Un cocktail parfois explosif entre travail et santé

  • La précarité d'emploi qui pèse sur les jeunes a-t-elle un effet sur leurs conditions de travail ? La réponse n'est pas aisée, compte tenu du manque de données. Selon l'enquête Sumer 2010, les moins de 25 ans seraient davantage exposés à des contraintes physiques intenses (postures pénibles, gestes répétitifs, port de charges...) et à des contraintes de rythme, les jeunes femmes étant par ailleurs particulièrement exposées au temps partiel imposé et aux horaires atypiques.
  • Là aussi, le niveau de qualification et l'origine sociale jouent un rôle déterminant. Les jeunes moins diplômés se retrouvent souvent dans les métiers et secteurs les plus pénibles ou dangereux, avec des conséquences sur leur santé. Dans le secteur du BTP, par exemple, le risque relatif d'accident, déjà élevé, est presque doublé pour les jeunes de moins de 25 ans et les apprentis. Sachant, en outre, que la sous-déclaration des accidents est plus importante chez les jeunes.

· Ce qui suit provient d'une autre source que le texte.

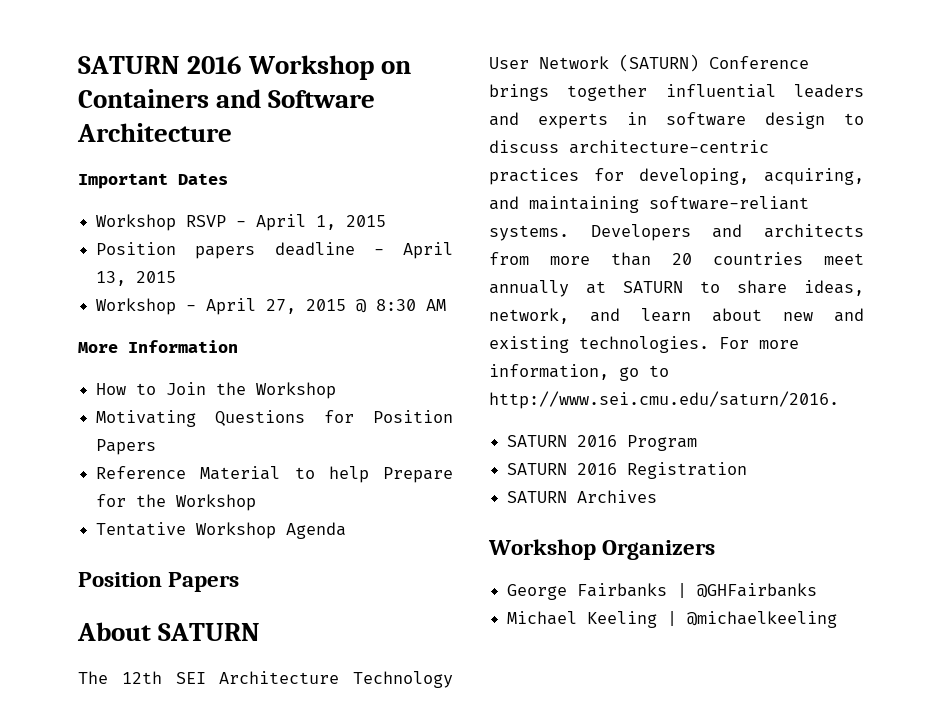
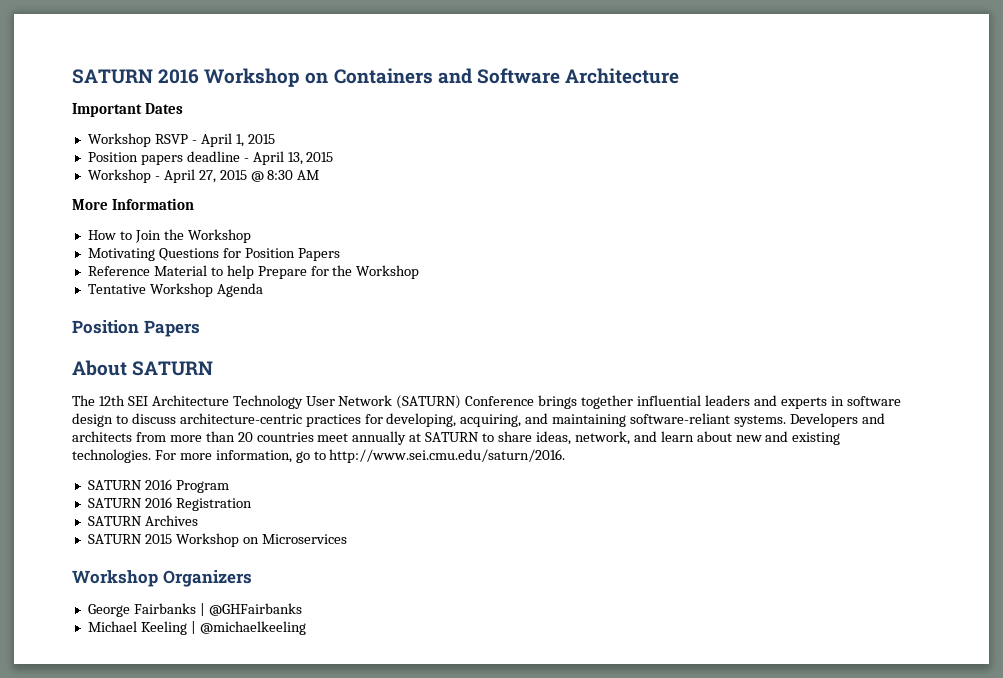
(658, 496) none -> [87,533,347,547] // SATURN 2015 Workshop on Microservices

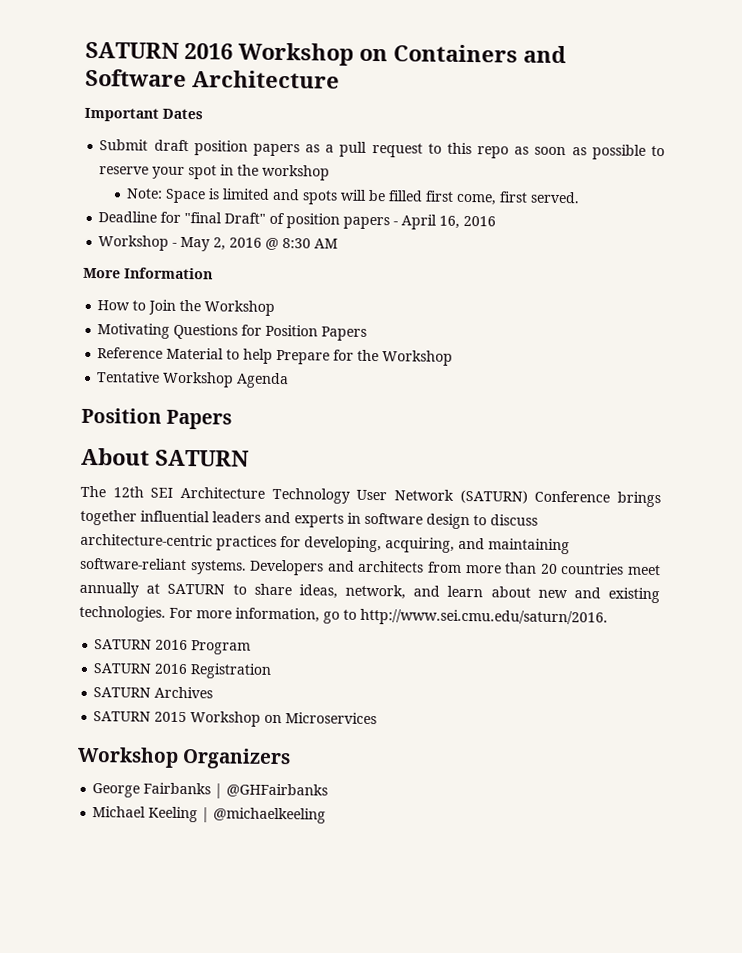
[87,133,275,147] [87,151,334,165] Workshop RSVP - April 1, 2015 // Position papers deadline - April 13, 2015 -> [99,139,666,160] [99,164,331,181] [126,188,581,206] [98,211,497,230] Submit draft position papers as a pull request to this repo as soon as possible to reserve your spot in the workshop // Note: Space is limited and spots will be filled first come, first served. // Deadline for "final Draft" of position papers - April 16, 2016
[163,169,247,183] April 27, 2015 -> [180,236,263,252] May 2, 2016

  • Enfin, il demeure difficile de dresser un constat général sur la santé au travail des jeunes, tant les situations sont variées. Leur suivi médical est aussi plus aléatoire, du fait de la précarité de leur statut. Il est néanmoins avéré que celle-ci réduit leur capacité à refuser des conditions de travail dégradées et à se préserver face à ces dernières. Moins expérimentés, davantage soumis aux exigences de l'entreprise, les jeunes ont tendance à prendre plus de risques pour leur santé. Des phénomènes d'usure prématurée, inaptitudes à la clé, sont ainsi constatés chez ceux et celles qui sont confrontés à de fortes exigences physiques ou psychiques au travail. Comme dans les métiers de soin, par exemple. Et pour de nombreux jeunes, des problèmes de santé déjà existants, souvent liés à une situation sociale difficile, et l'exposition à des conditions de travail dégradées peuvent constituer un cocktail explosif.

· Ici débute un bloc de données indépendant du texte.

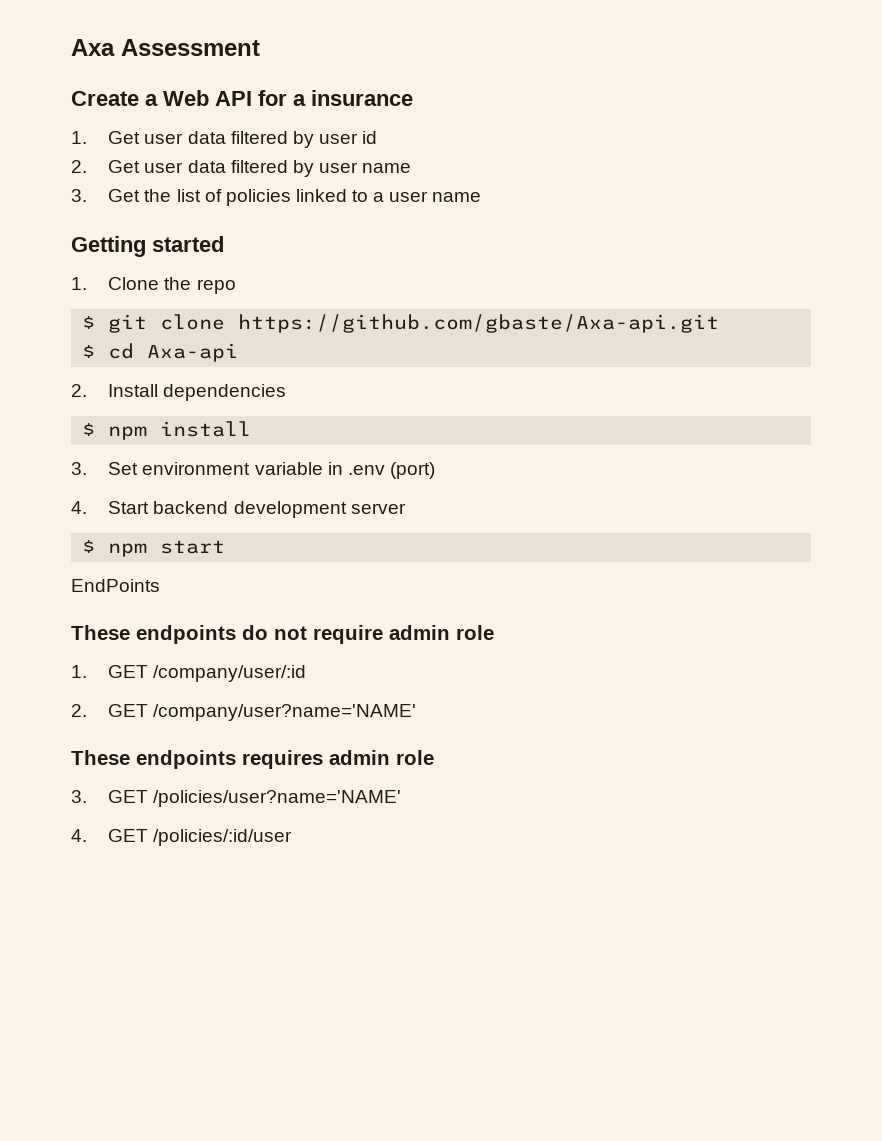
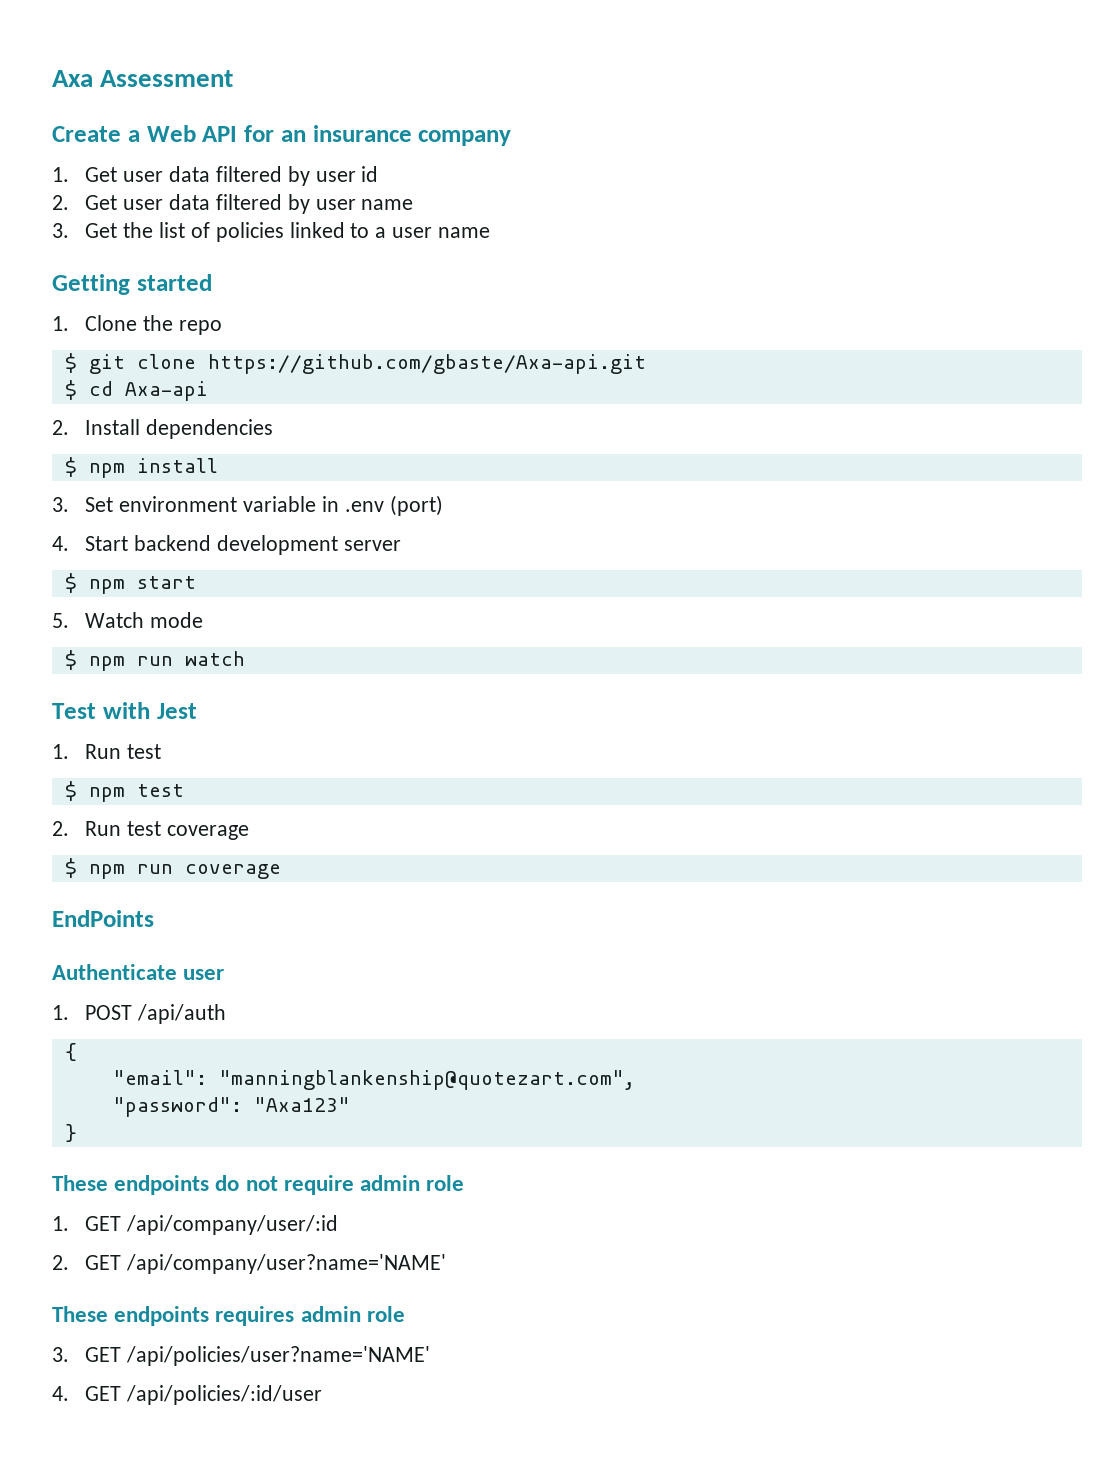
[293,94,306,106] a -> [280,130,306,142] an
(413, 98) none -> [418,130,512,146] company
[71,579,160,592] EndPoints -> [52,612,204,628] [64,650,245,671] [52,702,197,719] [52,744,162,759] [64,781,184,802] [52,821,250,840] [64,858,281,879] [52,910,154,927] [52,964,225,980] [52,1004,227,1024] [64,1043,77,1061] [112,1070,635,1090] [112,1097,350,1117] [64,1124,77,1142] 5. Watch mode // $ npm run watch // Test with Jest // 1. Run test // $ npm test // 2. Run test coverage // $ npm run coverage // EndPoints // Authenticate user // 1. POST /api/auth // { // "email": "manningblankenship@quotezart.com", // "password": "Axa123" // }
[153,665,307,682] /company/user/:id -> [126,1215,339,1235] /api/company/user/:id
[153,704,417,721] /company/user?name='NAME' -> [126,1254,447,1274] /api/company/user?name='NAME'
[153,790,402,807] /policies/user?name='NAME' -> [126,1346,431,1366] /api/policies/user?name='NAME'
[153,829,293,846] /policies/:id/user -> [126,1385,323,1405] /api/policies/:id/user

Pour une meilleure prise en charge du travail des jeunes

  • Les conditions de travail et la santé des jeunes travailleurs sont globalement absentes des données publiques disponibles. Celles-ci privilégient les aspects de santé publique (comportements alimentaires, conduites à risque) ou ceux relatifs à l'emploi (types de contrat, trajectoires professionnelles...). Il en est de même des politiques mises en oeuvre à destination des jeunes. Celles concernant l'emploi ont même des effets négatifs, puisqu'elles contribuent à renforcer la précarité en privilégiant systématiquement les mêmes dispositifs : des exonérations de cotisations employeur sur des contrats à durée déterminée. Il y a là un enjeu de prévention.
  • Le fait que les jeunes actifs les moins diplômés soient les plus exposés à des formes d'emploi et à des conditions de travail dégradées interroge également les capacités du système éducatif actuel. Ce dernier devrait permettre à tous les jeunes d'obtenir une qualification professionnelle. Au-delà, il serait souhaitable qu'il prenne en charge davantage la question des conditions de travail auxquelles sont confrontés les jeunes en formation, notamment dans l'enseignement professionnel. Il pourrait les sensibiliser sur leurs droits.
  • Enfin, la façon dont les jeunes sont intégrés dans les entreprises pose aussi question. Dans un secteur marqué par la pénibilité du travail comme le BTP, qui a du mal à recruter, il apparaît que les formations comme les conditions de l'apprentissage sur le terrain ne permettent pas aux jeunes recrues d'acquérir correctement les savoir-faire qui leur éviteraient de prendre des risques ou de s'épuiser prématurément. Les dispositifs mis en oeuvre négligent l'aspect technique du métier, et ce que l'analyse du travail réel pourrait apporter comme enseignement de ce point de vue, ainsi que les temps nécessaires pour que les salariés plus âgés puissent faire profiter les plus jeunes de leur expérience.